Coding in Paradise

About Brad Neuberg

Books That Never Should Have Been Books

Joseph Tito, who held together the contradiction that was Yugoslavia, not unlike the contradictions of genres print books hold together today, but not for long.

As the book digitizes its revealing previously unnoticed schisms between genres, like a kind of fracturing Yugoslavia. 

In the past printing words on dead trees was the only game in town, a pre-historic pulp Internet where the packets were books themselves. This created a flourishing world of genres that flowed through this paper Internet: literary fiction, non-fiction, comic books, cook books, textbooks, encyclopedias, and more.

Many of these "books" never should have been books in the first place. For example, encyclopedias always stressed what dead tree paper was capable of. They strove to be authoritative, up to date, truly accessible, both wide and deep, and more. The rise of Wikipedia showed that encyclopedias never made sense on dead paper, at which point they promptly disappeared. Remember how heavy print encyclopedias were? How they never truly covered all topics? How they fell out of date?

The Kindle and Amazon have shown that ordinary literary books have a place on our digital screens, works like To the Lighthouse by Virginia Wolf. No need to change these in any significant way when placed into a digital container.
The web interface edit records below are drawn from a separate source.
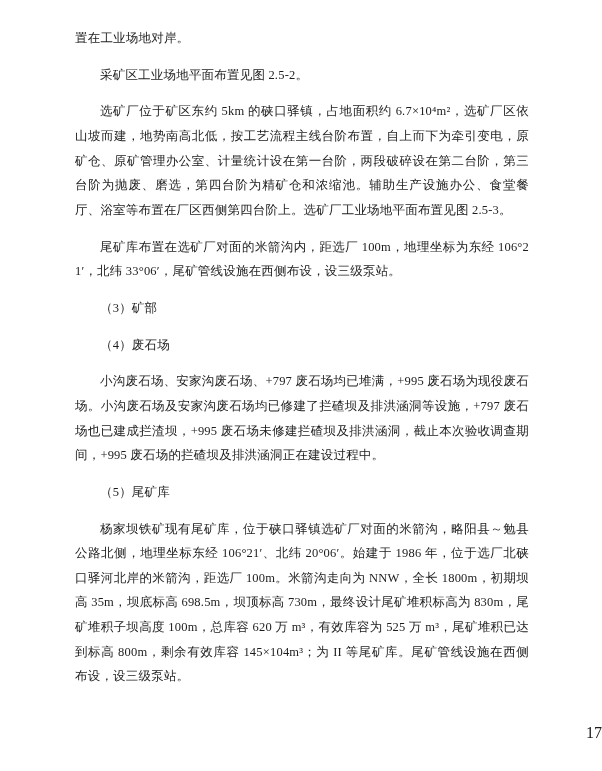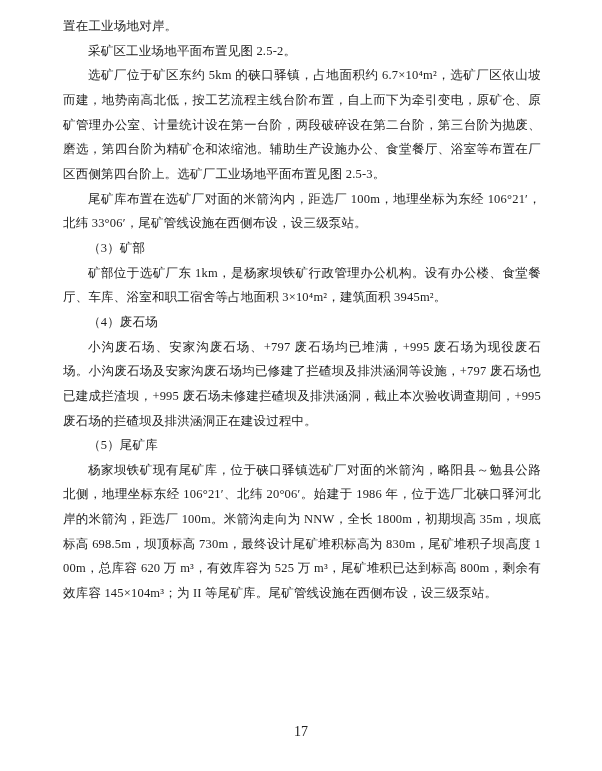--- a/index.html
+++ b/index.html
@@ -28,7 +28,7 @@
     letter-spacing: 0.2px;
   }
   .content p {
-    margin: 0;
+    margin: 12px;
     padding: 0;
     text-indent: 2em;
     word-break: break-all;

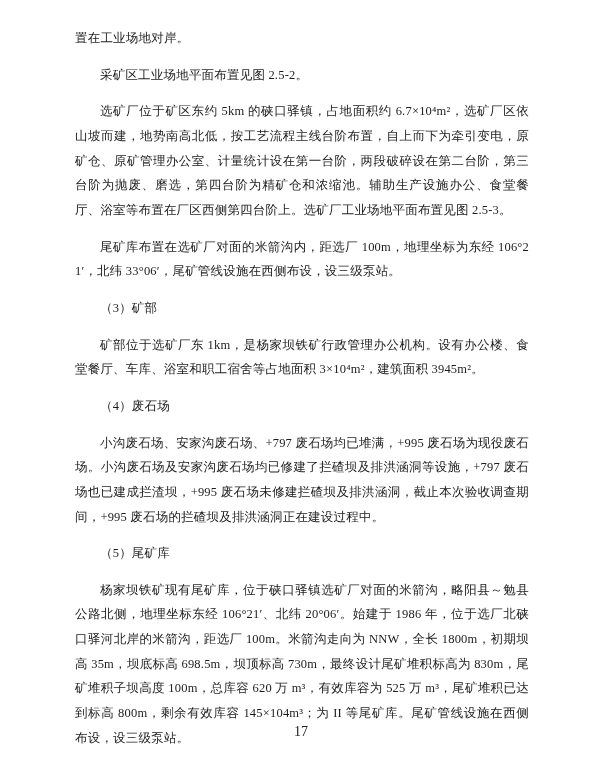--- a/index.html
+++ b/index.html
@@ -56,7 +56,6 @@
     <p>选矿厂位于矿区东约 5km 的硖口驿镇，占地面积约 6.7×10⁴m²，选矿厂区依山坡而建，地势南高北低，按工艺流程主线台阶布置，自上而下为牵引变电，原矿仓、原矿管理办公室、计量统计设在第一台阶，两段破碎设在第二台阶，第三台阶为抛废、磨选，第四台阶为精矿仓和浓缩池。辅助生产设施办公、食堂餐厅、浴室等布置在厂区西侧第四台阶上。选矿厂工业场地平面布置见图 2.5-3。</p>
     <p>尾矿库布置在选矿厂对面的米箭沟内，距选厂 100m，地理坐标为东经 106°21′，北纬 33°06′，尾矿管线设施在西侧布设，设三级泵站。</p>
     <p>（3）矿部</p>
-    <p>矿部位于选矿厂东 1km，是杨家坝铁矿行政管理办公机构。设有办公楼、食堂餐厅、车库、浴室和职工宿舍等占地面积 3×10⁴m²，建筑面积 3945m²。</p>
     <p>（4）废石场</p>
     <p>小沟废石场、安家沟废石场、+797 废石场均已堆满，+995 废石场为现役废石场。小沟废石场及安家沟废石场均已修建了拦碴坝及排洪涵洞等设施，+797 废石场也已建成拦渣坝，+995 废石场未修建拦碴坝及排洪涵洞，截止本次验收调查期间，+995 废石场的拦碴坝及排洪涵洞正在建设过程中。</p>
     <p>（5）尾矿库</p>

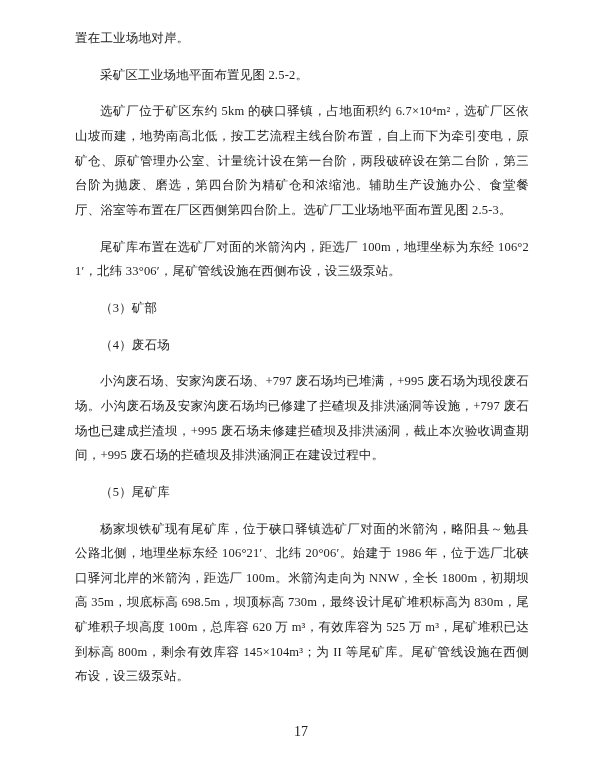--- a/index.html
+++ b/index.html
@@ -41,8 +41,8 @@
     left: 0;
     right: 0;
     top: 724px;
-    text-align: center;
-    font-size: 14px;
+    text-align: right;
+    font-size: 16px;
     color: #1c1c1c;
   }
 </style>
What about cook books though, or text books, or travel books? None of these were ever very good books to be honest. Text books are heavy, out of date, and don't incorporate a variety of ways to educate someone on a subject, like audio, video, interactivity, and more. Or how about cook books? Why would I ever want a physical cookbook that doesn't have HD video teaching me key techniques or the ability to automatically change all recipes based on the number of guests I have?

Things like text books should never have been physical books in the first place, its just that those were the only game in town. No more.